What you need to do >> A faithful, picture-free copy of the listing below is required.

Record set >>
:::
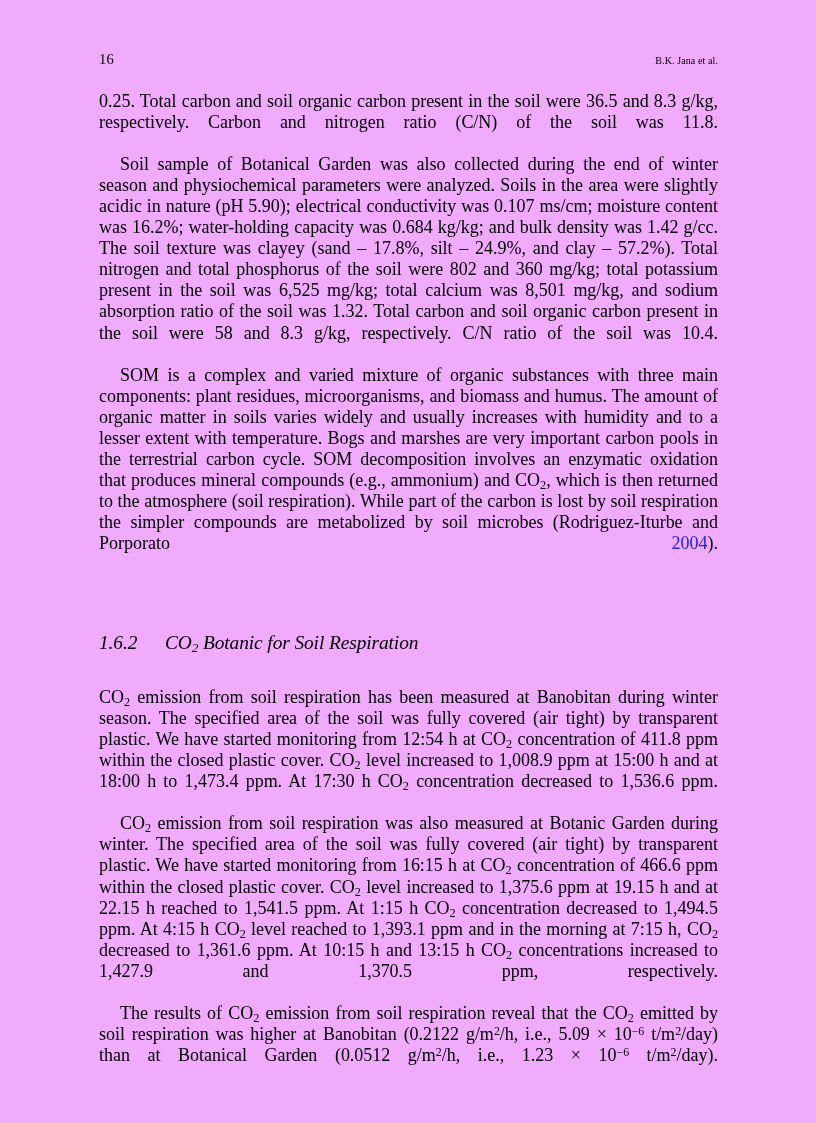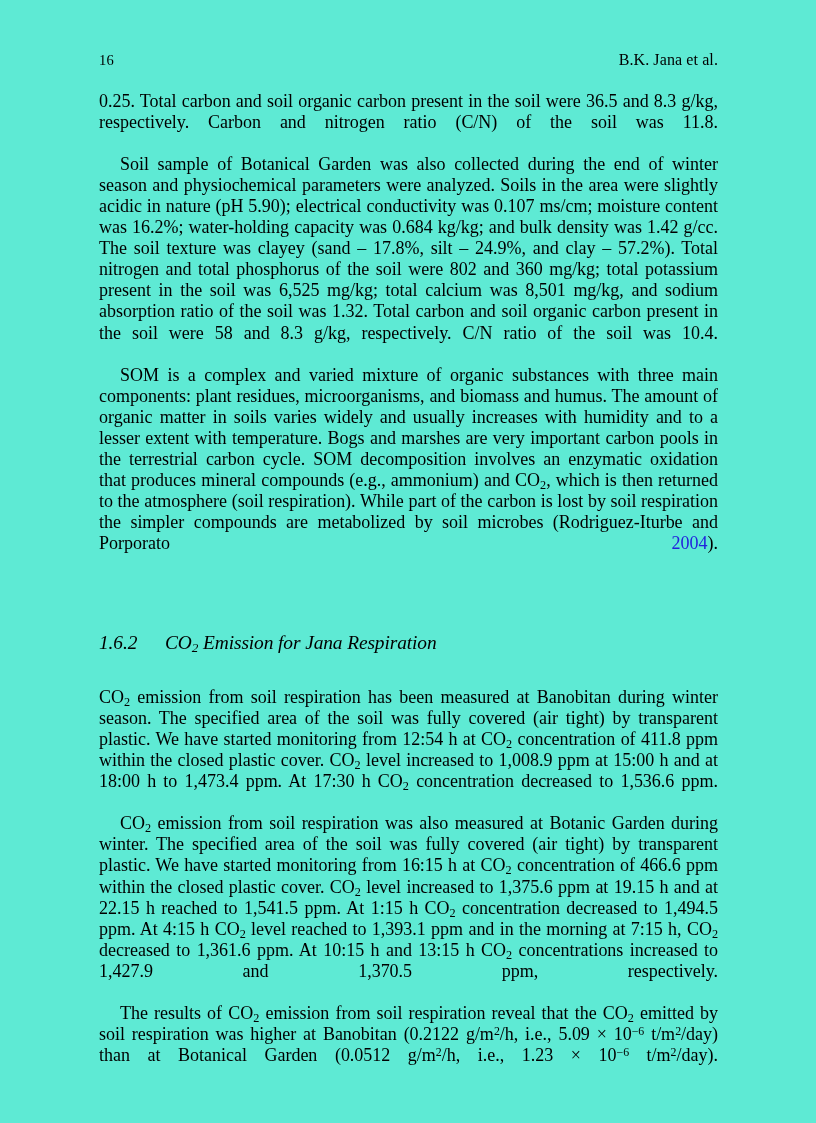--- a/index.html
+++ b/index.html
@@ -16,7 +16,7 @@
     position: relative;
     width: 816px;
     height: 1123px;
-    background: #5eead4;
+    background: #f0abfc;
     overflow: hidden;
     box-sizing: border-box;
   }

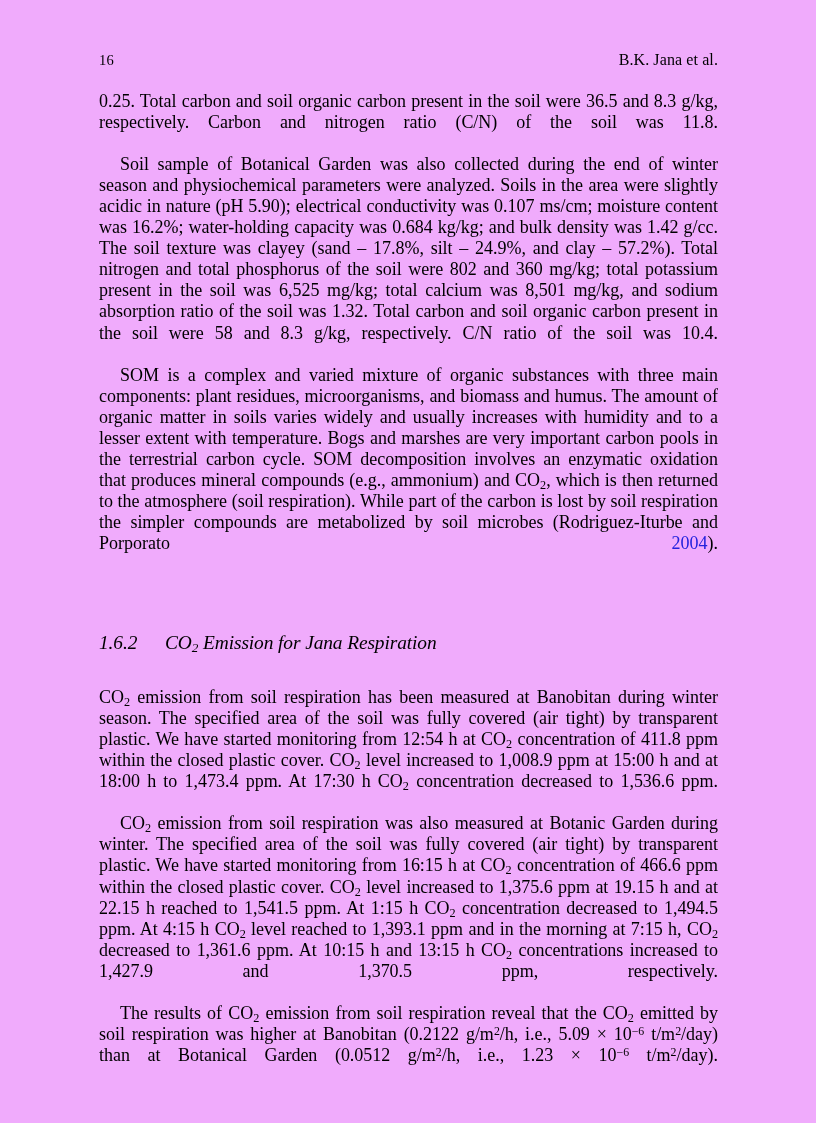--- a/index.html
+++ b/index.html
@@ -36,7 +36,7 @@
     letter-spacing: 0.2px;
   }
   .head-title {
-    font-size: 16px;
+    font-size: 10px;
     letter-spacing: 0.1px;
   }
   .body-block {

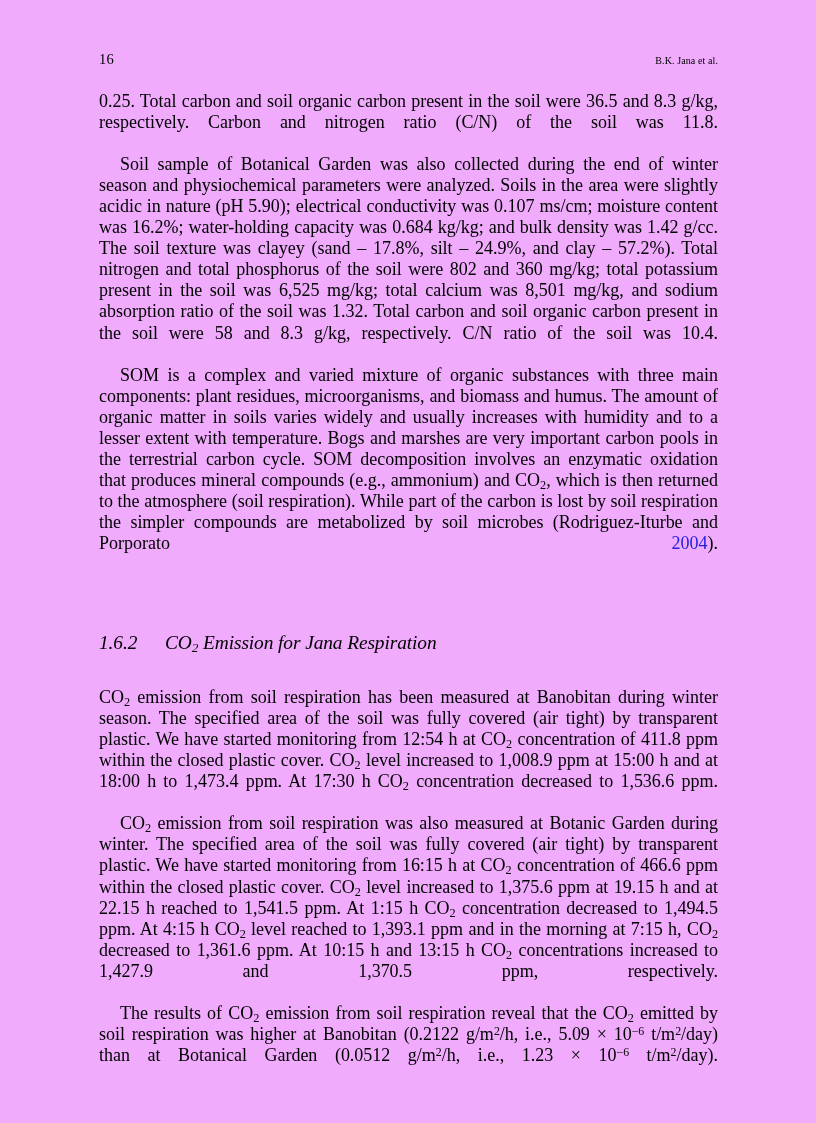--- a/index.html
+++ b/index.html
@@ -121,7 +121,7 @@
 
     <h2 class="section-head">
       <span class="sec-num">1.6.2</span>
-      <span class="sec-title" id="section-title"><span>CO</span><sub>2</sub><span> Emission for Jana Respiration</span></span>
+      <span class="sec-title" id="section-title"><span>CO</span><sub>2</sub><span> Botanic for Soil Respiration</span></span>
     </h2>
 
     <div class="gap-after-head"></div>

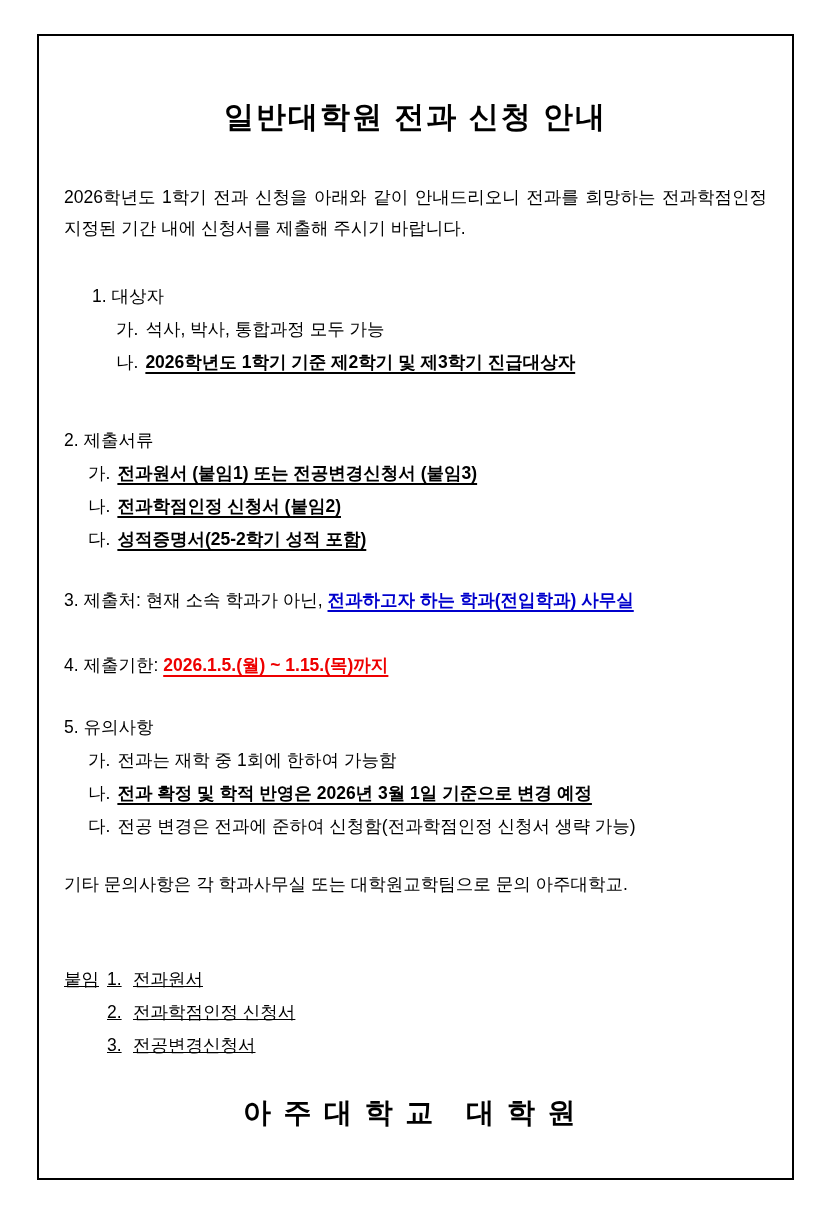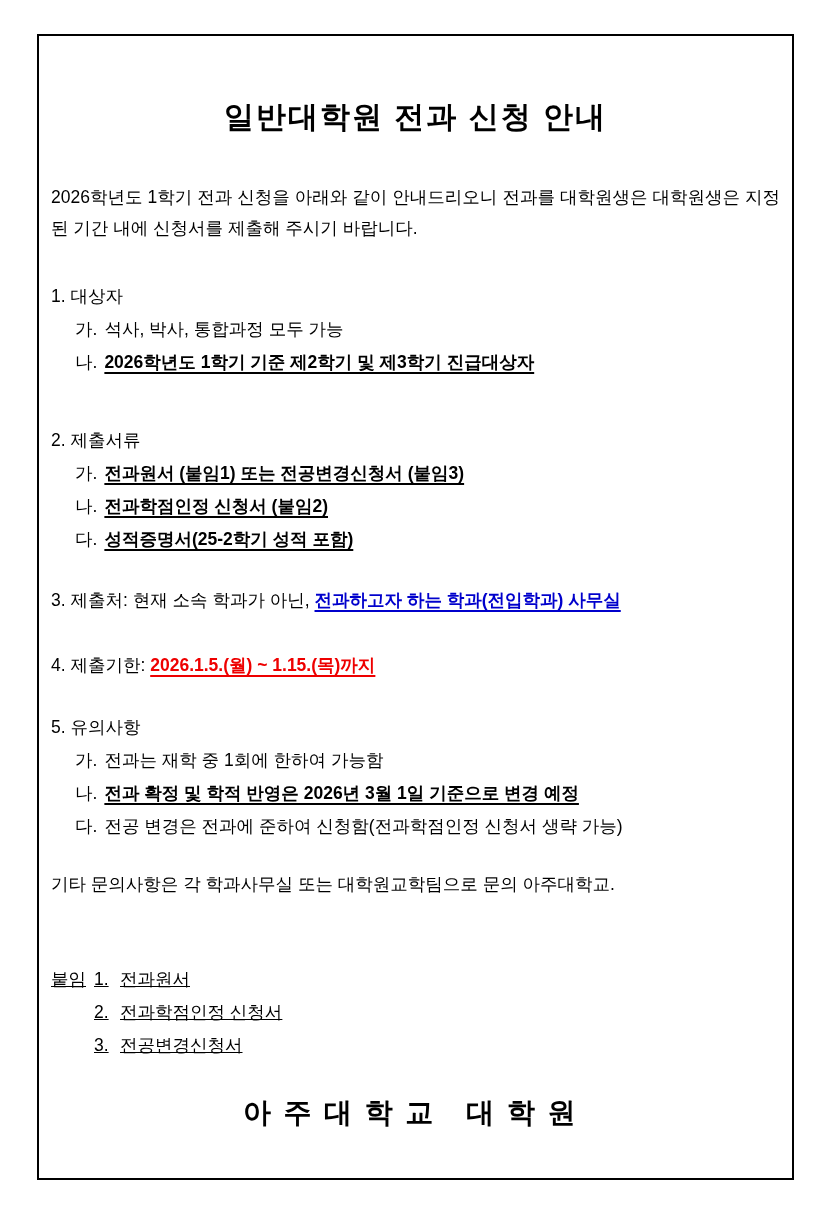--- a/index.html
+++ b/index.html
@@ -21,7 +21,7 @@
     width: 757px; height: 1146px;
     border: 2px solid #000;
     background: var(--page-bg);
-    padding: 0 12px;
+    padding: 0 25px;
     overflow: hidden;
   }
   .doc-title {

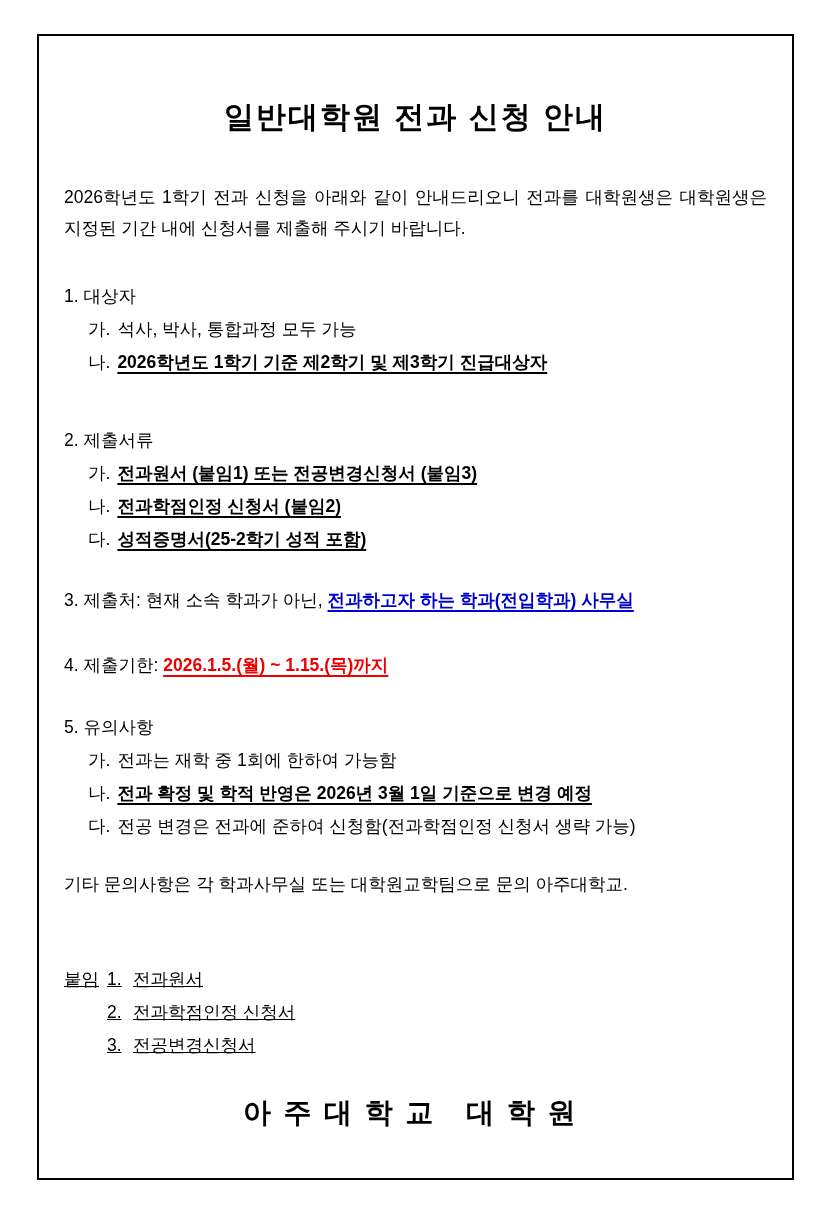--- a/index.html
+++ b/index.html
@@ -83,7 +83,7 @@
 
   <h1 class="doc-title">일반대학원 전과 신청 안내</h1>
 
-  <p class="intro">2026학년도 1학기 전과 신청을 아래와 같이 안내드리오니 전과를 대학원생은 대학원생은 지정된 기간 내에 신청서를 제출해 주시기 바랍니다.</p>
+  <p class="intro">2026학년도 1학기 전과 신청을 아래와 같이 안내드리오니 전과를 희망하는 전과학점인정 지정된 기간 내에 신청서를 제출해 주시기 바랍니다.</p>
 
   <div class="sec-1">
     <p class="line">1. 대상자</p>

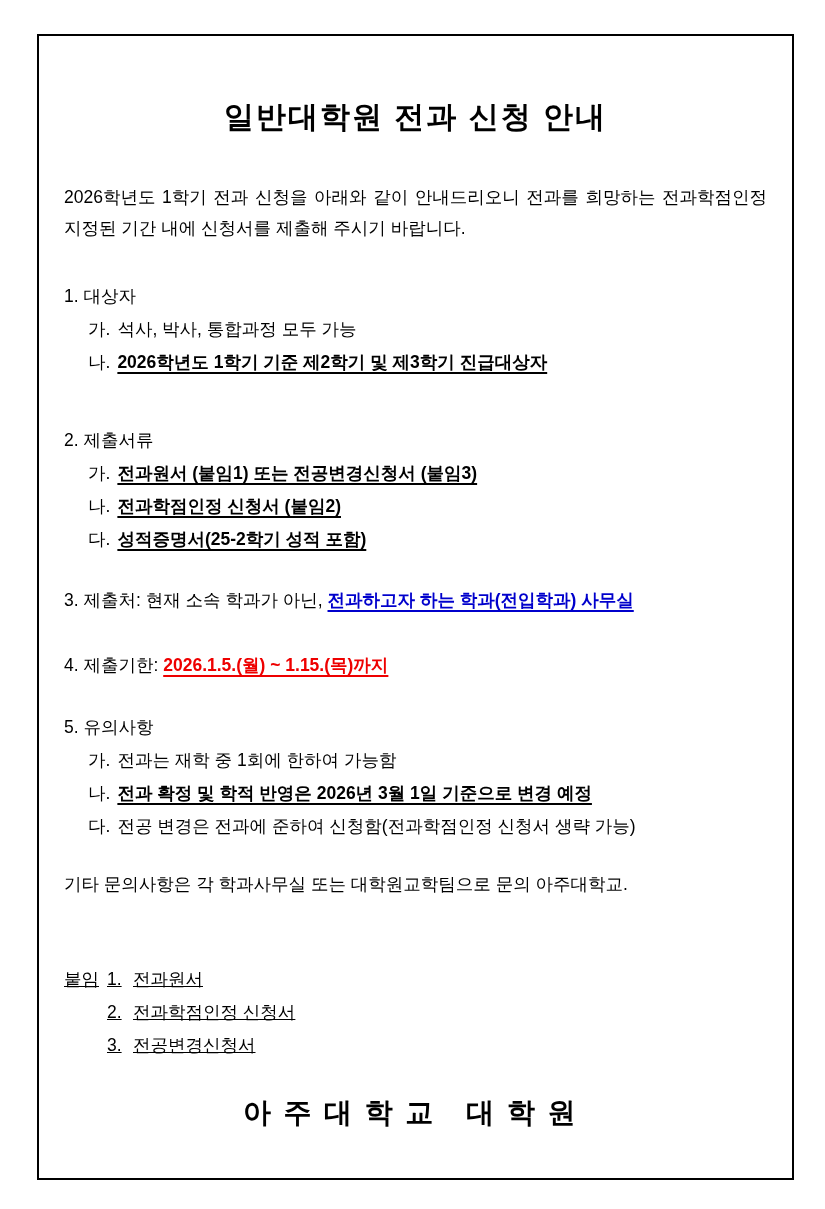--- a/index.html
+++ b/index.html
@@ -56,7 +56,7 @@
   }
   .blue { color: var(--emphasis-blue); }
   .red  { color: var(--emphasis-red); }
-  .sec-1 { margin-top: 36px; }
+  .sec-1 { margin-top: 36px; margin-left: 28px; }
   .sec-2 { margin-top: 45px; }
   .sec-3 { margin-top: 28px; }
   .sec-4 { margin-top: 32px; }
:::
Result for this exercise >>
--- a/index.html
+++ b/index.html
@@ -16,7 +16,7 @@
     position: relative;
     width: 816px;
     height: 1123px;
-    background: #5eead4;
+    background: #f0abfc;
     overflow: hidden;
     box-sizing: border-box;
   }

--- a/index.html
+++ b/index.html
@@ -36,7 +36,7 @@
     letter-spacing: 0.2px;
   }
   .head-title {
-    font-size: 16px;
+    font-size: 10px;
     letter-spacing: 0.1px;
   }
   .body-block {

--- a/index.html
+++ b/index.html
@@ -121,7 +121,7 @@
 
     <h2 class="section-head">
       <span class="sec-num">1.6.2</span>
-      <span class="sec-title" id="section-title"><span>CO</span><sub>2</sub><span> Emission for Jana Respiration</span></span>
+      <span class="sec-title" id="section-title"><span>CO</span><sub>2</sub><span> Botanic for Soil Respiration</span></span>
     </h2>
 
     <div class="gap-after-head"></div>

--- a/index.html
+++ b/index.html
@@ -21,7 +21,7 @@
     width: 757px; height: 1146px;
     border: 2px solid #000;
     background: var(--page-bg);
-    padding: 0 12px;
+    padding: 0 25px;
     overflow: hidden;
   }
   .doc-title {

--- a/index.html
+++ b/index.html
@@ -83,7 +83,7 @@
 
   <h1 class="doc-title">일반대학원 전과 신청 안내</h1>
 
-  <p class="intro">2026학년도 1학기 전과 신청을 아래와 같이 안내드리오니 전과를 대학원생은 대학원생은 지정된 기간 내에 신청서를 제출해 주시기 바랍니다.</p>
+  <p class="intro">2026학년도 1학기 전과 신청을 아래와 같이 안내드리오니 전과를 희망하는 전과학점인정 지정된 기간 내에 신청서를 제출해 주시기 바랍니다.</p>
 
   <div class="sec-1">
     <p class="line">1. 대상자</p>

--- a/index.html
+++ b/index.html
@@ -56,7 +56,7 @@
   }
   .blue { color: var(--emphasis-blue); }
   .red  { color: var(--emphasis-red); }
-  .sec-1 { margin-top: 36px; }
+  .sec-1 { margin-top: 36px; margin-left: 28px; }
   .sec-2 { margin-top: 45px; }
   .sec-3 { margin-top: 28px; }
   .sec-4 { margin-top: 32px; }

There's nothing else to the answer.